И все эти размышления, разговоры и процедуры происходили под ритмичный, временами прекращающийся, но потом снова возобновлявшийся стук в стену, будто какой-то неугомонный ребенок отрабатывал удары волейбольным мячом.
– У вас ремонт, что ли, где-то идет? – наконец, не выдержав, спросила Людмила. Аркадий ей рассказал про больную, про консультации профессоров, про Дорна, про Мышку, про мужа больной.
– А ты-то ее сам смотрел? – спросила Людмила. Тина тоже раскрыла глаза. Честно говоря, рассказ о чужой головной боли не очень ее взволновал.
– Смотрел один раз, – пожал плечами Аркадий. – Но ничего не нашел.
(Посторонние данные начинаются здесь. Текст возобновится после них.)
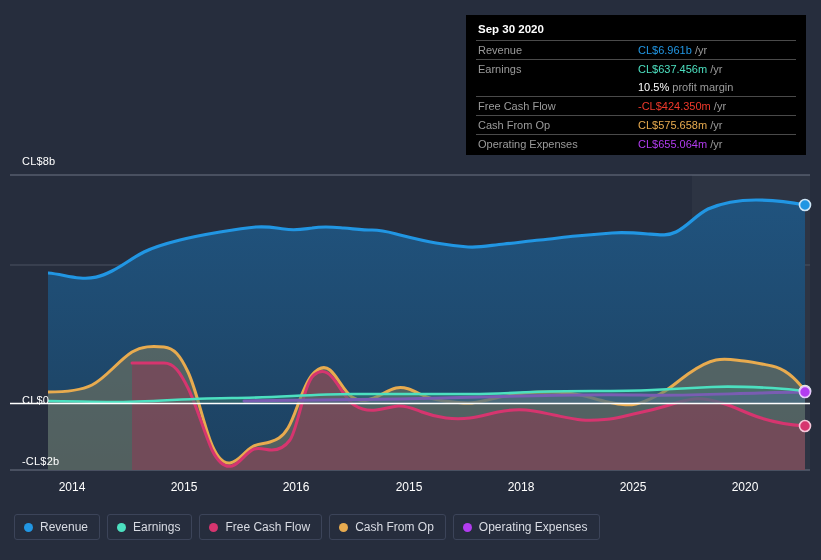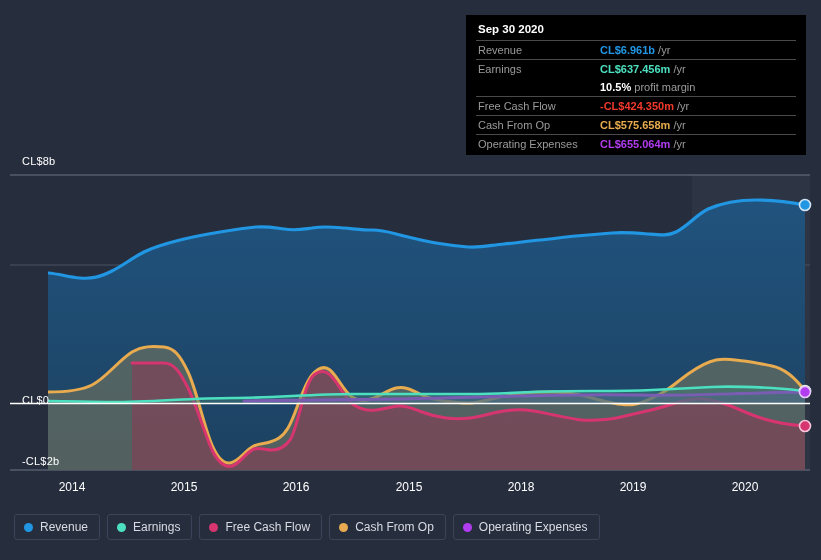--- a/index.html
+++ b/index.html
@@ -55,21 +55,21 @@
   .tt-table td{
     padding:2px 0 2px 2px;
     font-size:11px;
     vertical-align:middle;
     border-top:1px solid #4a4a4a;
     line-height:14px;
   }
   .tt-table tr.no-rule td{border-top:none;}
   .tt-key{color:#9b9b9b;width:120px;white-space:nowrap;}
   .tt-val{color:#bdbdbd;white-space:nowrap;}
-  .tt-val b{font-weight:bold;}
+  .tt-val b{font-weight:normal;margin-left:38px;}
   .unit{color:#9b9b9b;font-weight:normal;}
 
   
   .legend{
     position:absolute;
     left:14px;top:514px;
     display:flex;
     gap:7px;
     z-index:10;
   }
@@ -206,21 +206,21 @@
 
   <div class="axis-label" style="left:22px;top:155px;">CL$8b</div>
   <div class="axis-label" style="left:22px;top:394px;">CL$0</div>
   <div class="axis-label" style="left:22px;top:455px;">-CL$2b</div>
 
   <div class="x-tick" style="left:48px;">2014</div>
   <div class="x-tick" style="left:160px;">2015</div>
   <div class="x-tick" style="left:272px;">2016</div>
   <div class="x-tick" style="left:385px;">2015</div>
   <div class="x-tick" style="left:497px;">2018</div>
-  <div class="x-tick" style="left:609px;">2019</div>
+  <div class="x-tick" style="left:609px;">2025</div>
   <div class="x-tick" style="left:721px;">2020</div>
 
   <div class="tooltip">
     <div class="tt-title">Sep 30 2020</div>
     <table class="tt-table">
       <tbody>
         <tr>
           <td class="tt-key">Revenue</td>
           <td class="tt-val">
             <b style="color:#2196e3">CL$6.961b</b>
Определил только, что не похожа она на… – Он покрутил у виска пальцем.
– А ну-ка, дай я посмотрю! – вдруг сказала Людмила. – Независимым взглядом гомеопата. Ну, просто из интереса. Дай халат! Денег с тебя за консультацию и за халат не возьму, не бойся!
– А если Дорн увидит? Знаешь, какой начнется скандал? По какому праву я к его больной еще кого-то вожу?
– Ты его изолируй на время.
Барашков с неудовольствием снял халат, Людмила пошла в соседнюю палату, Барашков в ординаторскую к Дорну. Тина вздохнула с облегчением и собралась поспать. Она до сих пор не могла поверить этому счастью – она могла спать. После долгих двух лет бессонницы! И ее не мучили кошмары. Пусть потом случится хоть что, но за эти часы сна здесь, в больнице, она и то должна по гроб жизни быть благодарна Барашкову.
Но дверь в палату вдруг снова открылась, и вошла смутно знакомая женщина.
– Валюха, привет! Ишь куда забралась! Захочешь, так не найдешь.